::: Data records
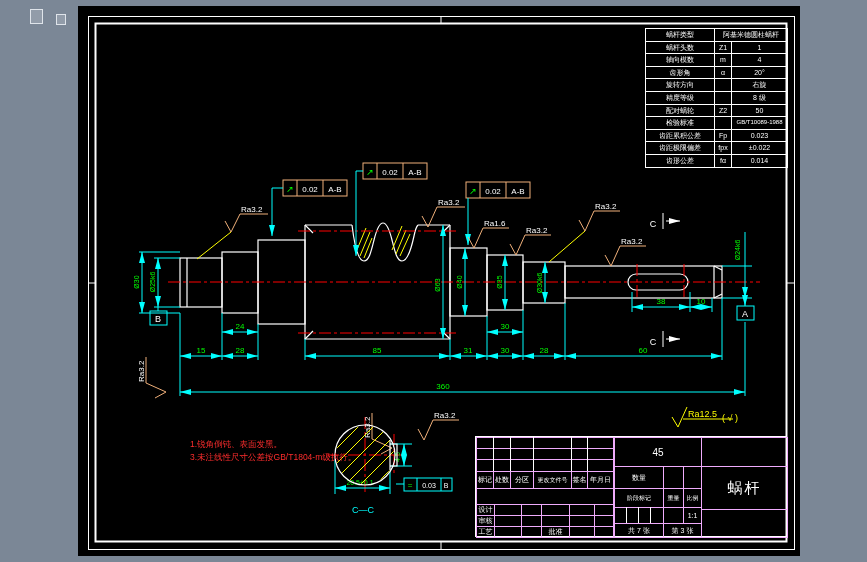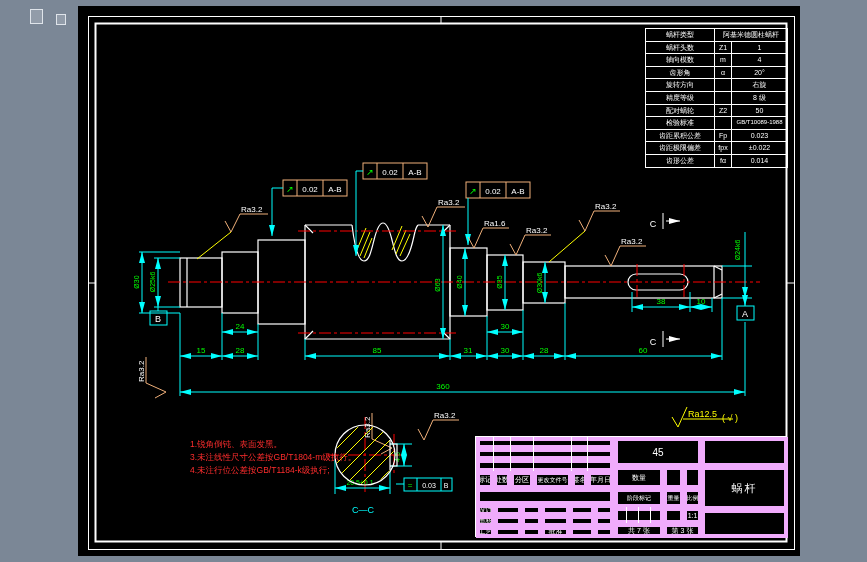--- a/index.html
+++ b/index.html
@@ -10,21 +10,21 @@
   .icon{position:absolute;border:1px solid #dfe4ea;background:rgba(255,255,255,.18)}
 
   
   .wtab{position:absolute;left:645px;top:28px;border-collapse:collapse;table-layout:fixed;width:142px}
   .wtab td{border:1px solid #fff;color:#fff;font-size:7px;height:11.6px;line-height:11.6px;
            text-align:center;padding:0;overflow:hidden;white-space:nowrap}
 
   
   .tblock{position:absolute;left:475px;top:436px;width:312px;height:101px;
           border:1.5px solid #fff;box-sizing:border-box}
-  .tb{position:absolute;border:4px solid #f0abfc;box-sizing:border-box;color:#fff;font-size:7px;
+  .tb{position:absolute;border:1px solid #f0abfc;box-sizing:border-box;color:#fff;font-size:7px;
       display:flex;align-items:center;justify-content:center;white-space:nowrap;overflow:hidden}
   .vl{position:absolute;width:1px;background:#fff}
 
   
   .tech{position:absolute;left:190px;top:418px;width:185px;color:#ff2d2d}
   .tech h3{margin:0 0 2px 28px;font-size:13px;font-weight:bold;letter-spacing:3px;color:#000000}
   .tech div{font-size:8.5px;line-height:1.55;white-space:nowrap}
 
   .gtxt{fill:#00ff00;font-size:8px}
   .gtxt7{fill:#00ff00;font-size:7px}
@@ -339,21 +339,20 @@
         <td>fα</td>
         <td>0.014</td>
       </tr>
 </tbody>
   </table>
 
 <div class="tech">
   <h3>技术要求</h3>
   <div>1.锐角倒钝、表面发黑。</div>
   <div>3.未注线性尺寸公差按GB/T1804-m级执行。</div>
-  <div>4.未注行位公差按GB/T1184-k级执行;</div>
 </div>
 
 <div class="tblock">
   <div class="tb" style="left:0;top:0;width:138px;height:12px"></div>
   <div class="tb" style="left:0;top:11px;width:138px;height:12px"></div>
   <div class="tb" style="left:0;top:22px;width:138px;height:13px"></div>
   <div class="vl" style="left:17px;top:0;height:34px"></div>
   <div class="vl" style="left:34px;top:0;height:34px"></div>
   <div class="vl" style="left:57px;top:0;height:34px"></div>
   <div class="vl" style="left:95px;top:0;height:34px"></div>
@@ -383,21 +382,21 @@
 
   <div class="tb" style="left:0;top:89px;width:19px;height:12px">工艺</div>
   <div class="tb" style="left:18px;top:89px;width:28px;height:12px"></div>
   <div class="tb" style="left:45px;top:89px;width:21px;height:12px"></div>
   <div class="tb" style="left:65px;top:89px;width:29px;height:12px">批准</div>
   <div class="tb" style="left:93px;top:89px;width:26px;height:12px"></div>
   <div class="tb" style="left:118px;top:89px;width:20px;height:12px"></div>
 
   <div class="tb" style="left:138px;top:0;width:88px;height:30px;font-size:10px">45</div>
   <div class="tb" style="left:225px;top:0;width:87px;height:30px"></div>
-  <div class="tb" style="left:225px;top:29px;width:87px;height:44px;font-size:11px;letter-spacing:2px">蜗杆</div>
+  <div class="tb" style="left:225px;top:29px;width:87px;height:44px;font-size:15px;letter-spacing:2px">蜗杆</div>
   <div class="tb" style="left:225px;top:72px;width:87px;height:29px"></div>
 
   <div class="tb" style="left:138px;top:29px;width:50px;height:23px">数量</div>
   <div class="tb" style="left:187px;top:29px;width:21px;height:23px"></div>
   <div class="tb" style="left:207px;top:29px;width:19px;height:23px"></div>
 
   <div class="tb" style="left:138px;top:51px;width:50px;height:20px;font-size:6px">阶段标记</div>
   <div class="tb" style="left:187px;top:51px;width:21px;height:20px;font-size:6px">重量</div>
   <div class="tb" style="left:207px;top:51px;width:19px;height:20px;font-size:6px">比例</div>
::::::
- Instructions to follow -
Return all lines from the data that include the string "absolute".

- Task answer -
   .icon{position:absolute;border:1px solid #dfe4ea;background:rgba(255,255,255,.18)}
   .wtab{position:absolute;left:645px;top:28px;border-collapse:collapse;table-layout:fixed;width:142px}
   .tblock{position:absolute;left:475px;top:436px;width:312px;height:101px;
-  .tb{position:absolute;border:4px solid #f0abfc;box-sizing:border-box;color:#fff;font-size:7px;
+  .tb{position:absolute;border:1px solid #f0abfc;box-sizing:border-box;color:#fff;font-size:7px;
   .vl{position:absolute;width:1px;background:#fff}
   .tech{position:absolute;left:190px;top:418px;width:185px;color:#ff2d2d}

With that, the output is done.